What is meant by a reaction at the atomic level? Is this net ionic equations, molecular equations, or ionic equations?
- pisgahchemistLv 76 months agoFavorite Answer
All chemical reactions are at the "atomic level." In order for a chemical reaction to occur atoms must collide with a combined energy equal to or greater than the activation energy.
Molecular, ionic and net ionic equations are merely three different ways of representing the same thing: a chemical reaction where atoms are interacting (usually in aqueous solution).
The net ionic equation is handy because it deals with only the specific particles which are reacting, and omits the particles which aren't, called "spectator ions." Obviously, from the name, these particles are ions. The ionic equation shows the individual ions and sometimes molecules which are involved in a reaction. It may include "spectator ions." The "molecular equation" treats everything in the reaction as if it were a molecule whether it actually is or isn't.
HCl(aq) + NaHCO3(aq) --> NaCl(aq) + CO2(g) + H2O(l) .... "molecular equation"
Neither HCl, NaHCO3, nor NaCl exist as molecules in this reaction. They are dissolved in water and exist as the component ions. Only CO2 and H2O are molecules.

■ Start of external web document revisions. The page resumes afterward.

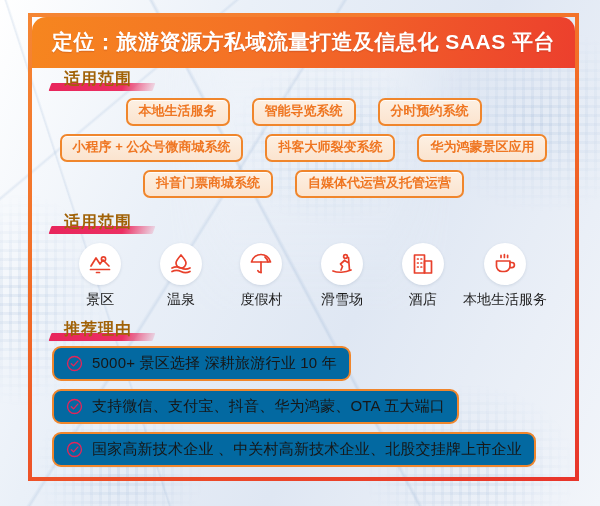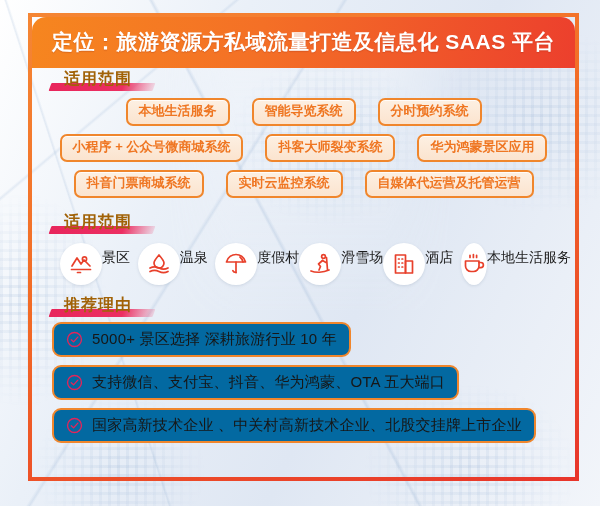--- a/index.html
+++ b/index.html
@@ -253,7 +253,6 @@
         </div>
         <div class="tag-row">
           <span class="tag">抖音门票商城系统</span>
-          <span class="tag">实时云监控系统</span>
           <span class="tag">自媒体代运营及托管运营</span>
         </div>
       </div>

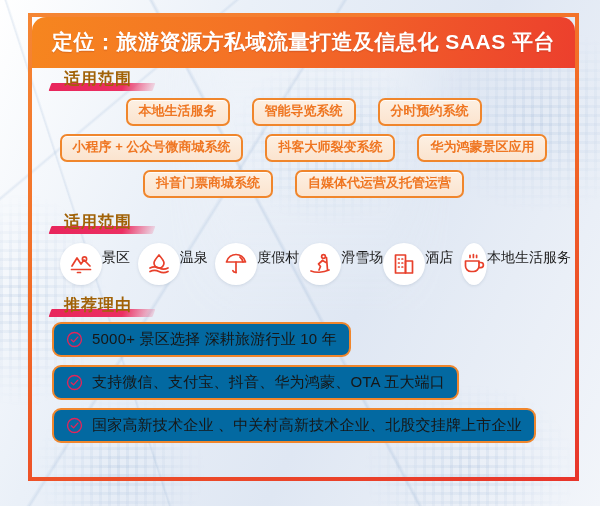--- a/index.html
+++ b/index.html
@@ -172,7 +172,8 @@
   }
   .icon-item {
     display: flex;
-    flex-direction: row;
+    flex-direction: column;
+    align-items: center;
     width: 86px;
   }
   .icon-circle {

H+ + Cl- + Na+ + HCO3^- --> Na+ + Cl- + CO2(g) + H2O(l) ... ionic equation
Everything which exists as an ion is written as an ion. This gives a clearer picture of how the particles actually exist.
H+ + HCO3^- --> CO2(g) + H2O(l) ..... net ionic equation
Shows only the ions which react and the corresponding products. It omits the spectator ions which don't take part in the reaction.
Note: It is a good idea to include the state symbols, particularly in the "molecular equation." In the ionic and net ionic equations it is understood that the ions are in solution and so the (aq) state symbol is omitted for ions.